What to produce:
Among the lines below, copy exactly those from the one with "target key ids." through the one with "(Optional) <list(string)> rule condition matcher type.", counting both ends.
BEGIN
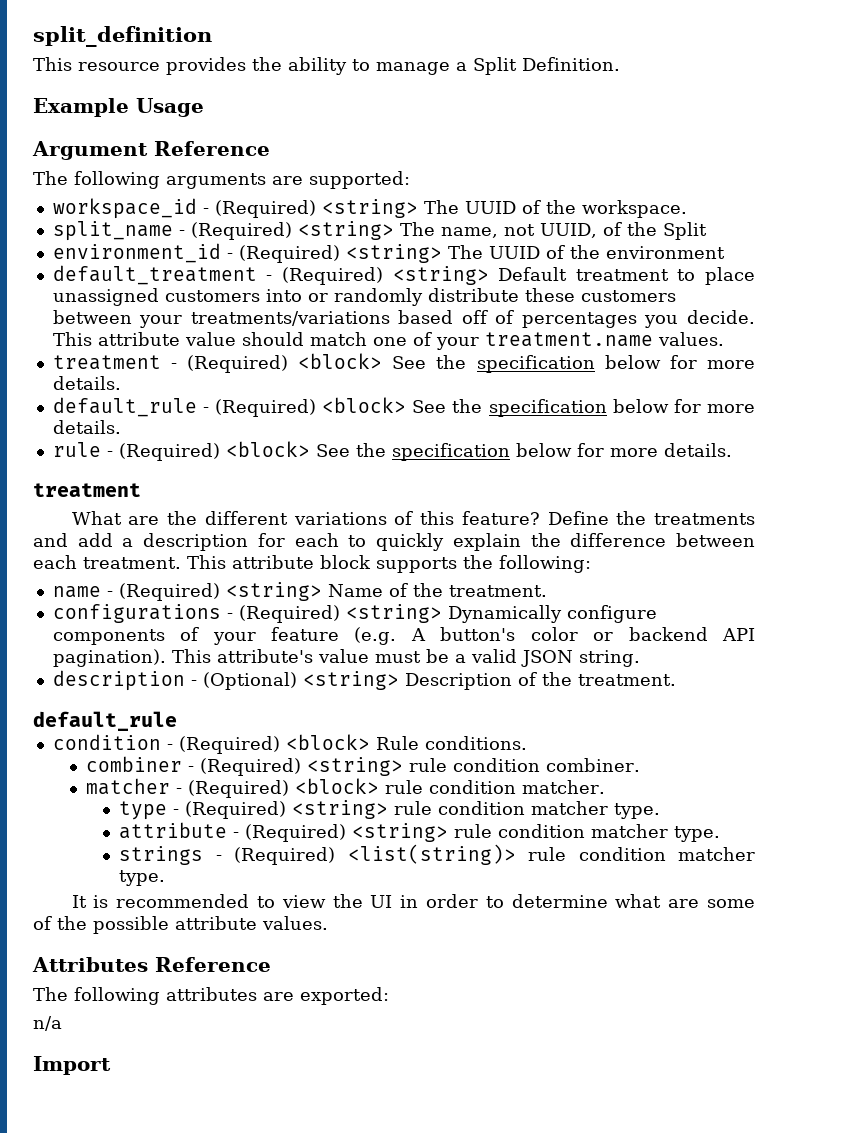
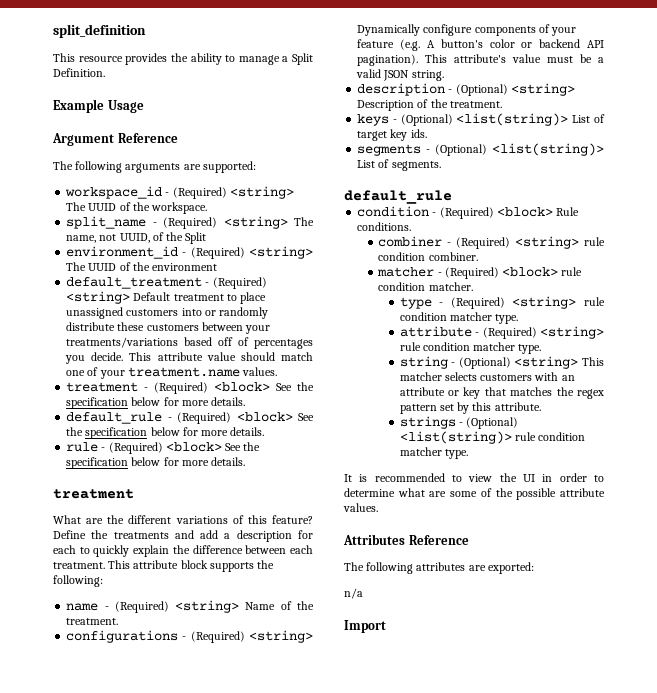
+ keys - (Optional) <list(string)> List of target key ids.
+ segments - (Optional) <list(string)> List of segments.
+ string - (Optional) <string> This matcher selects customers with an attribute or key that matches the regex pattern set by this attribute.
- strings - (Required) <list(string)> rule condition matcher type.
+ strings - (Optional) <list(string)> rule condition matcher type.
END
BEGIN
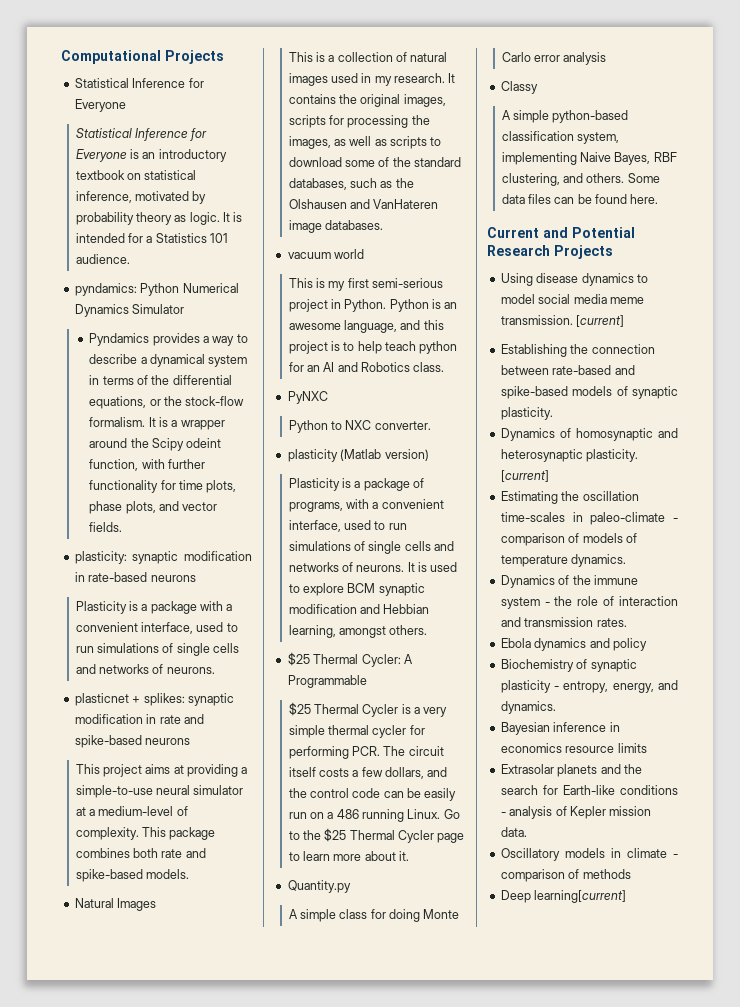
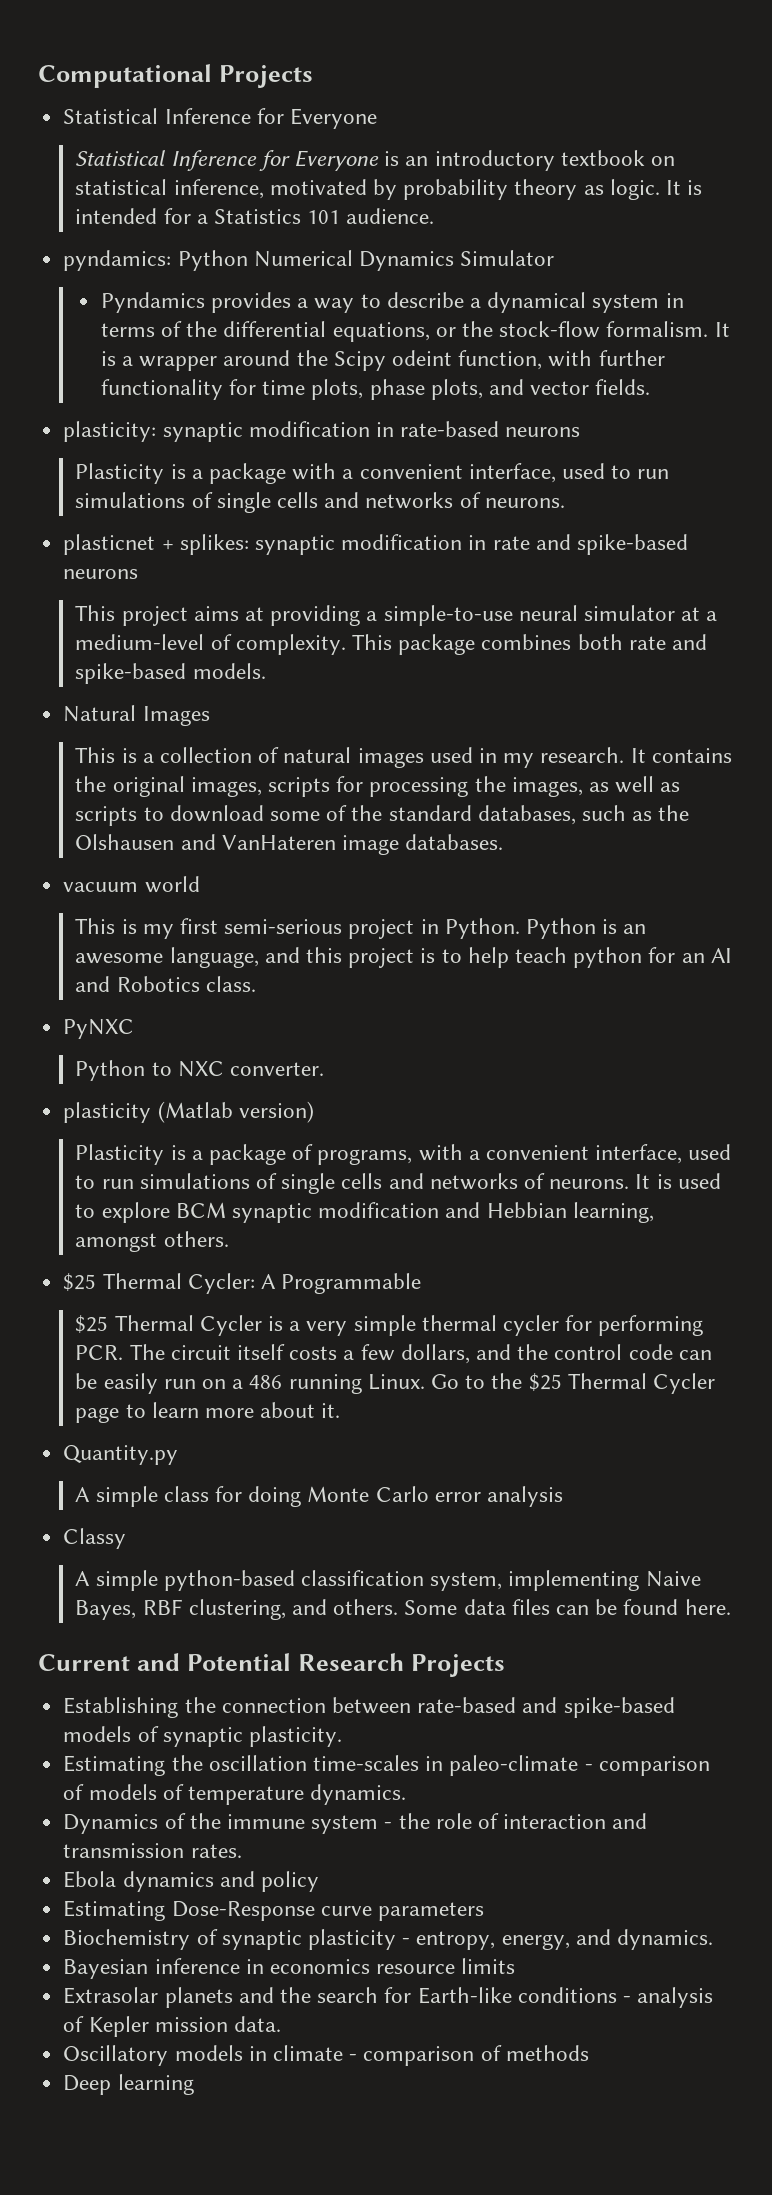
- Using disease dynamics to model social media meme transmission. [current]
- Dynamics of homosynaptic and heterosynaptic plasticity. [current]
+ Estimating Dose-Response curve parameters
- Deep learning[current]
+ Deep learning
END
BEGIN
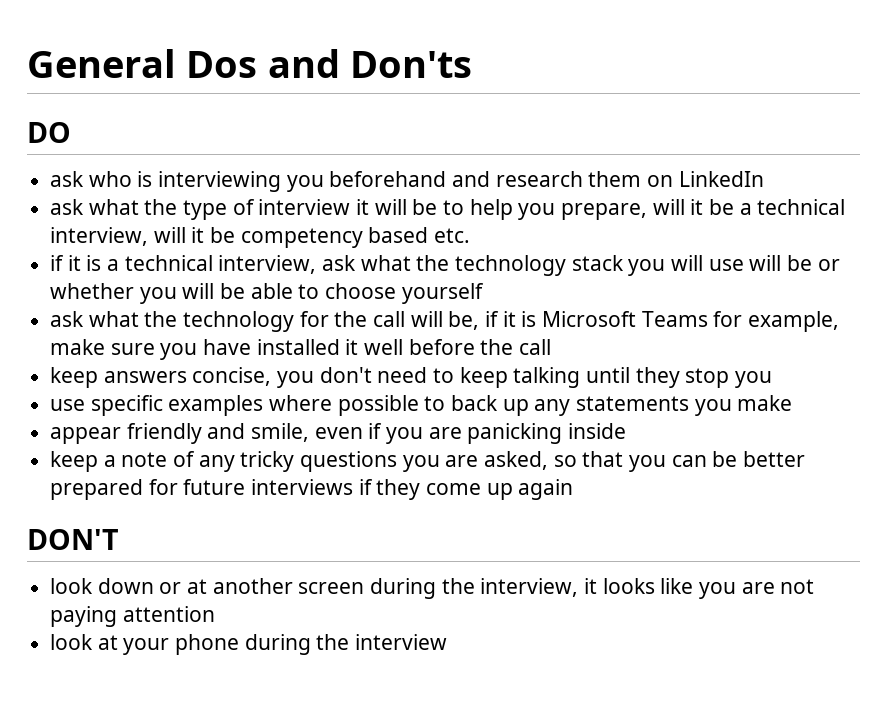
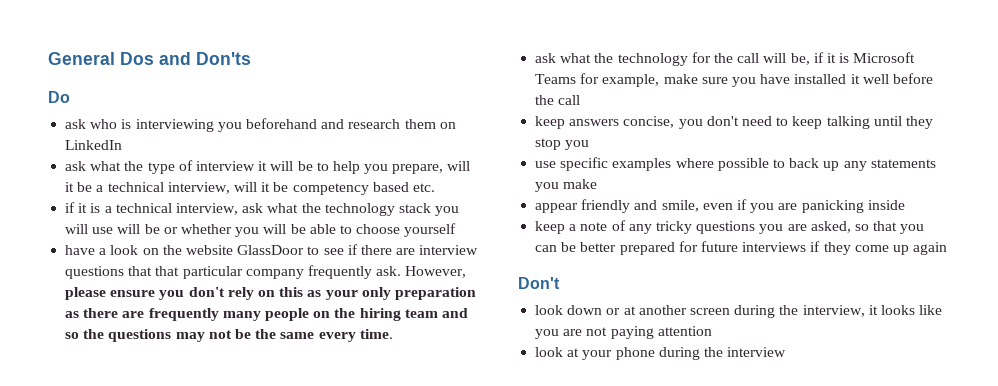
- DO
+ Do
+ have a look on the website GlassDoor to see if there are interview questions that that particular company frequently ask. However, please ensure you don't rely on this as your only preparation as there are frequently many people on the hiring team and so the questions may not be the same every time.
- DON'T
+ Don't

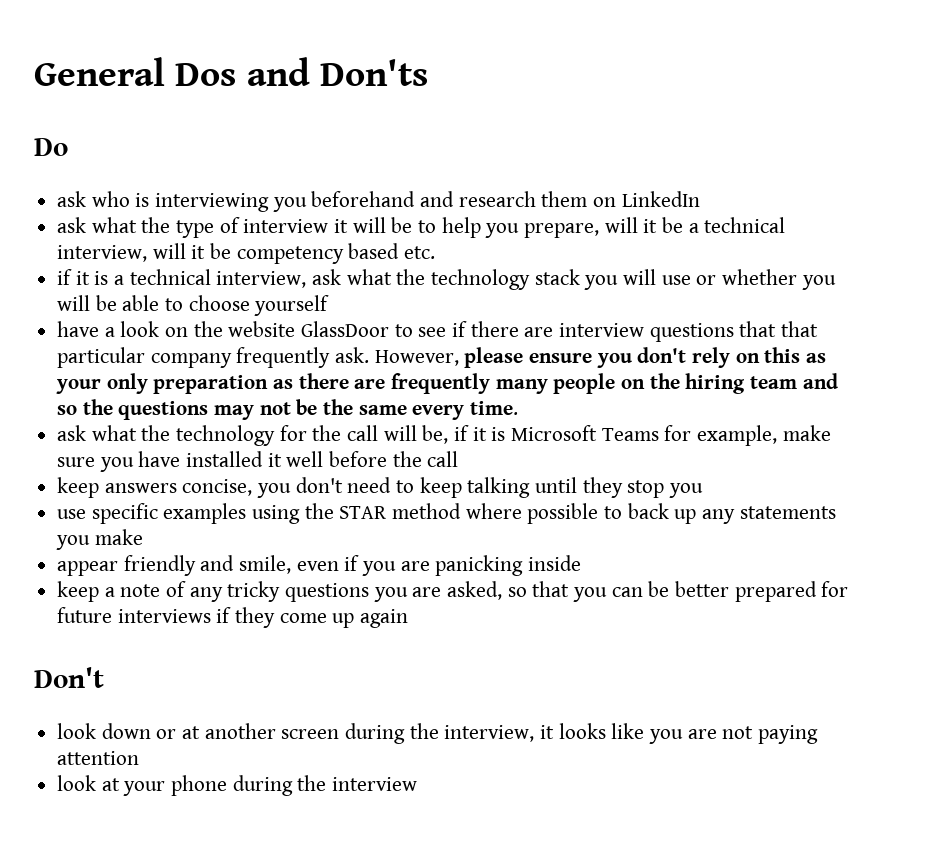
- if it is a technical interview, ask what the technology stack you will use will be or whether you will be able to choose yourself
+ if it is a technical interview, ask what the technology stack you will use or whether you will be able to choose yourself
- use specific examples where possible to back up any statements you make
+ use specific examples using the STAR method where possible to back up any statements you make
END
Answer to this exercise:
+ keys - (Optional) <list(string)> List of target key ids.
+ segments - (Optional) <list(string)> List of segments.
+ string - (Optional) <string> This matcher selects customers with an attribute or key that matches the regex pattern set by this attribute.
- strings - (Required) <list(string)> rule condition matcher type.
+ strings - (Optional) <list(string)> rule condition matcher type.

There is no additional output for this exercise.